● Exercise details
Of the entries that follow, how many lines hold the word "under"? Reply with the number only.

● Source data

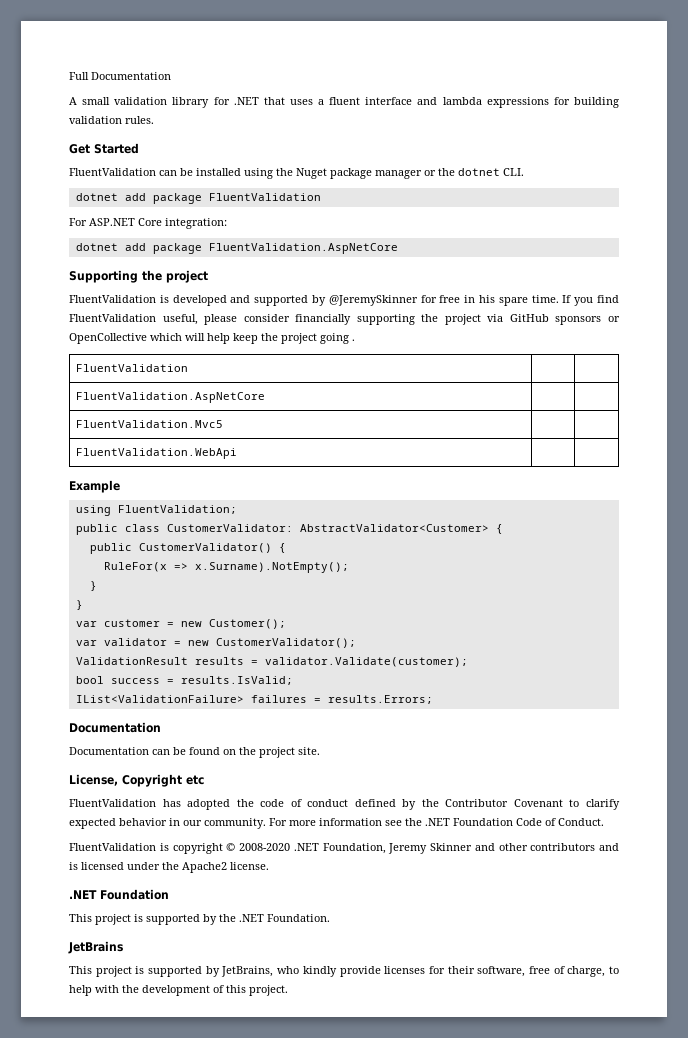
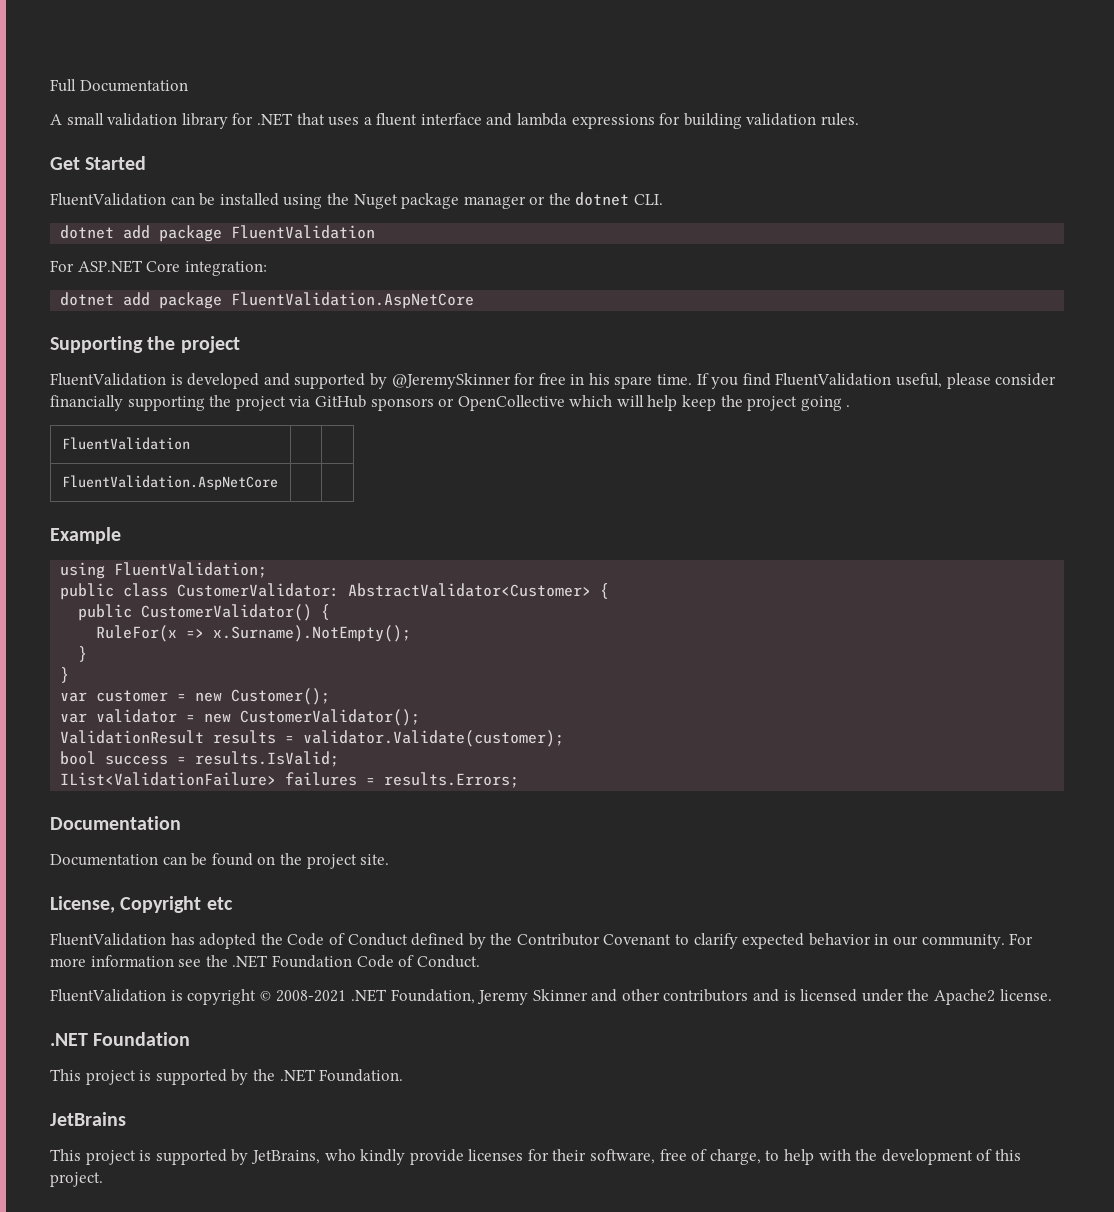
- FluentValidation.Mvc5 | |
- FluentValidation.WebApi | |
- FluentValidation has adopted the code of conduct defined by the Contributor Covenant to clarify expected behavior in our community.
+ FluentValidation has adopted the Code of Conduct defined by the Contributor Covenant to clarify expected behavior in our community.
- FluentValidation is copyright © 2008-2020 .NET Foundation, Jeremy Skinner and other contributors and is licensed under the Apache2 license.
+ FluentValidation is copyright © 2008-2021 .NET Foundation, Jeremy Skinner and other contributors and is licensed under the Apache2 license.

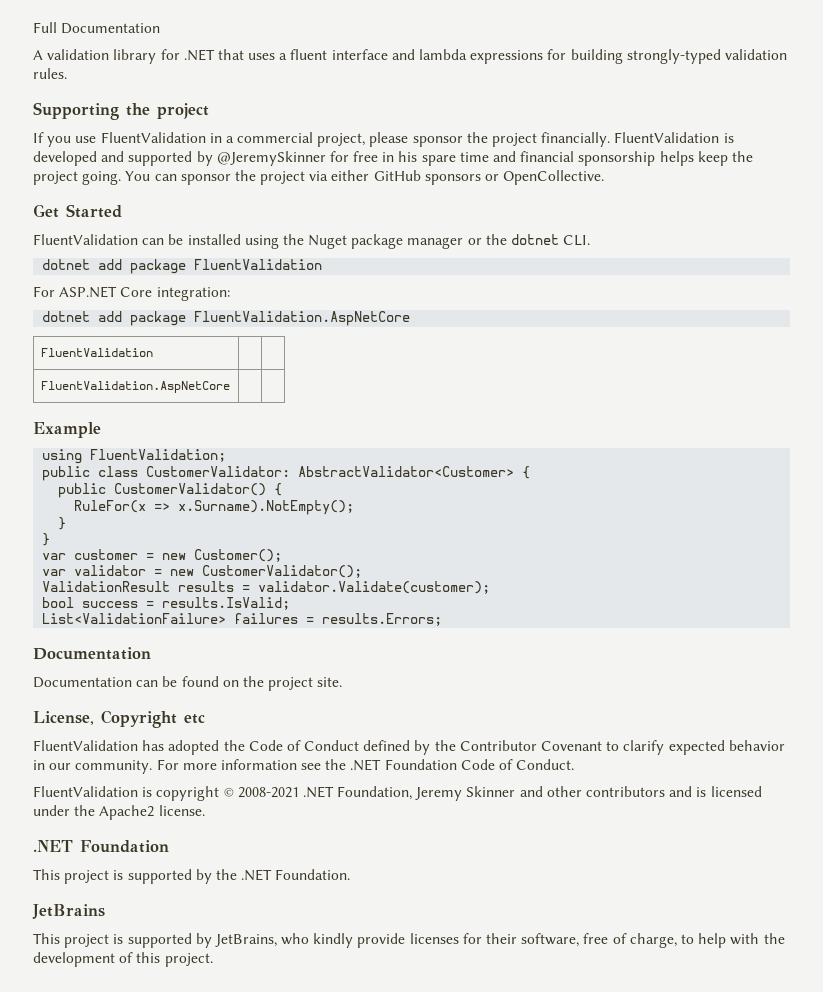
- A small validation library for .NET that uses a fluent interface and lambda expressions for building validation rules.
+ A validation library for .NET that uses a fluent interface and lambda expressions for building strongly-typed validation rules.
+ Supporting the project
+ If you use FluentValidation in a commercial project, please sponsor the project financially. FluentValidation is developed and supported by @JeremySkinner for free in his spare time and financial sponsorship helps keep the project going. You can sponsor the project via either GitHub sponsors or OpenCollective.
- Supporting the project
- FluentValidation is developed and supported by @JeremySkinner for free in his spare time. If you find FluentValidation useful, please consider financially supporting the project via GitHub sponsors or OpenCollective which will help keep the project going .
- IList<ValidationFailure> failures = results.Errors;
+ List<ValidationFailure> failures = results.Errors;

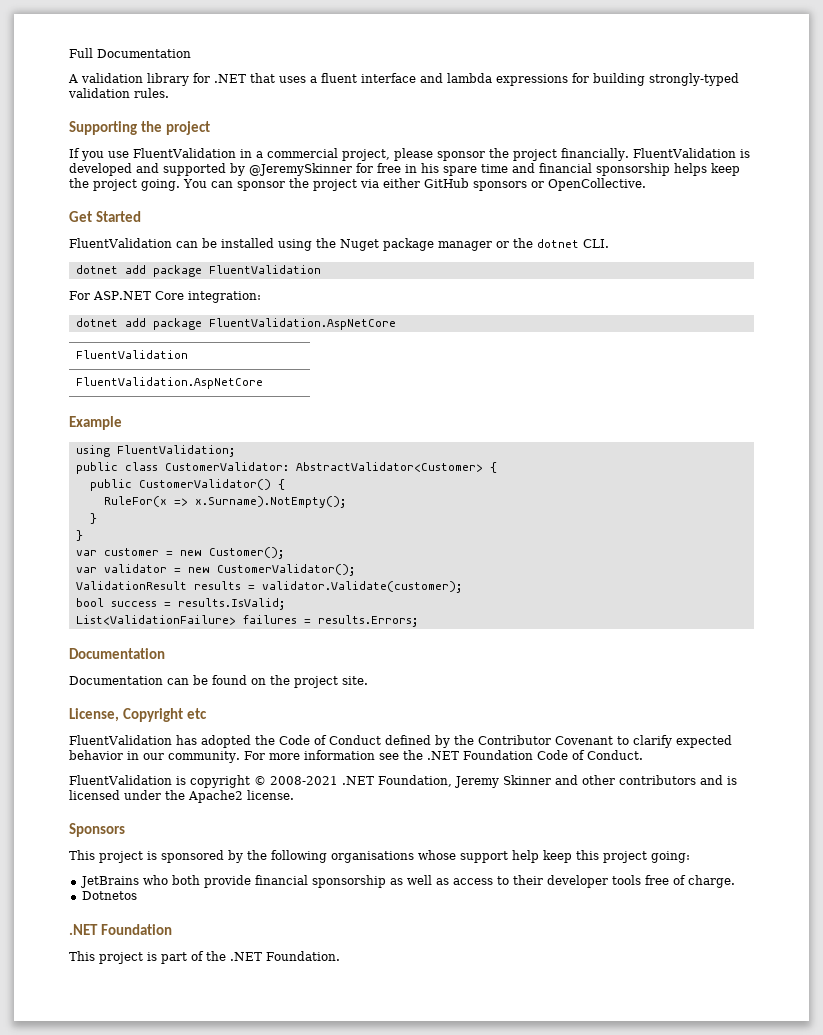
+ Sponsors
+ This project is sponsored by the following organisations whose support help keep this project going:
+ JetBrains who both provide financial sponsorship as well as access to their developer tools free of charge.
+ Dotnetos
- This project is supported by the .NET Foundation.
+ This project is part of the .NET Foundation.
- JetBrains
- This project is supported by JetBrains, who kindly provide licenses for their software, free of charge, to help with the development of this project.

● Answer box
2